I’ll write a 700+ word article that is great quality + i’ll do unlimited revisions until you’re happy [sic]

my site is chronicfatiguetreatments.com

Let me know if you’re interested and i’ll send you an article.

First of all, based on this email, I’m not quite convinced of the amazing quality of this proposed article. Second, note that ME/CFS or even just CFS is never mentioned. Just “chronic fatigue.”

I replied to this email in not the most polite and cordial manner. No, I didn’t check the site, as a good skeptic would have, but good skeptics also have this thing called “experience” where sometimes you just don’t need to expend the energy on research. I made it very clear that if I were contacted again, I would write my own post about this little exchange.

And he contacted me again. Which I take as a tacit acceptance of my terms.

Let’s play a game. Don’t check out that site just yet. First I’ll quote the response, then we can see if I was right in the first place. Emphasis is mine.

what are you talking about? i’ve been sick for 11 years and I made a website about it in 2006. I don’t care about the name “chronic fatigue”, because no one knows what the cause of it is anyways. When they find out, they will just end up changing the name, so the name really is not important to me at all.

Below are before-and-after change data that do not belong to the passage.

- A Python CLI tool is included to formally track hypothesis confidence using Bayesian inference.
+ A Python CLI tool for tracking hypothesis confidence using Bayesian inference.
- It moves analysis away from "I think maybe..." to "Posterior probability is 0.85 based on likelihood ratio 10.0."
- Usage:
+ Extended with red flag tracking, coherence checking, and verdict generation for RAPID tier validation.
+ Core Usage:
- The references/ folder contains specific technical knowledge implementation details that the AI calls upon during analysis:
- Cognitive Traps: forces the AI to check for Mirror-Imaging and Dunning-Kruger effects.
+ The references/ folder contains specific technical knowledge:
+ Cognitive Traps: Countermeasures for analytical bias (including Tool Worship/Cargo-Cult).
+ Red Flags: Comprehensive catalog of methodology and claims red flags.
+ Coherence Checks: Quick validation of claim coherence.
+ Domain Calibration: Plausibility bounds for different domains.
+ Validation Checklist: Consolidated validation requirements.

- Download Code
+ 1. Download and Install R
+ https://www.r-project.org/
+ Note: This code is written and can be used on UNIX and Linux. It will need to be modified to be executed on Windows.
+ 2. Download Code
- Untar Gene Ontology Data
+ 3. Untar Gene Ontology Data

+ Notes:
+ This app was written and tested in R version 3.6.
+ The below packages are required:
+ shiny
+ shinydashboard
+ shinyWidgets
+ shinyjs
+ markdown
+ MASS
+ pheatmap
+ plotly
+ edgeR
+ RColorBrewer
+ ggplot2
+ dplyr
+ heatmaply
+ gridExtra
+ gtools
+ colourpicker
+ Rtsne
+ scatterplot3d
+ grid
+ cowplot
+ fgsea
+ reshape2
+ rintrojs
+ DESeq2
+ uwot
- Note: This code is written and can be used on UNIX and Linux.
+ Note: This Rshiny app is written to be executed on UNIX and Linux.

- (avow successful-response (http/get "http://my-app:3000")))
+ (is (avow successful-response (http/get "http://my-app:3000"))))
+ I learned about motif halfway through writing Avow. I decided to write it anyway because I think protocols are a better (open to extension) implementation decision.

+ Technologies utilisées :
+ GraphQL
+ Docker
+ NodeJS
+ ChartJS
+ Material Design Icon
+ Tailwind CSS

Way to jump to conclusions, based on no facts. Sorry to bother you, Im [sic] sure you’ve got a game of WOW to get back to [sic]

1. Quacks and their shills always claim to be ill or have recovered from their illness.
2. The name is one of the largest controversies among patients and researchers.
3. There is new and exciting research on both terminology and etiology (see link in 2).

So here we have someone touting remedies for an illness that doesn’t exist (remember, chronic fatigue is a symptom not a diagnosis), who is completely tone-deaf to the needs of the patient community, not to mention the current state of research. Do you want this person recommending treatments to you?

Now let’s check the site, which of course I did in case my quackdar was off and an apology was warranted. Please, in all sincerity, if the site doesn’t immediately set off every quackery and snake oil alarm you have, please ask. I don’t see the need to go through right now it but if necessary, I would be happy to elaborate. What I most hope is that my fellow patients and other spoonies don’t fall prey to this clumsy and elaborate deceit.

So, granted, I did indeed jump to conclusions based on very little info. But as it turned out, the little info I had was excellent, and the conclusions were completely accurate.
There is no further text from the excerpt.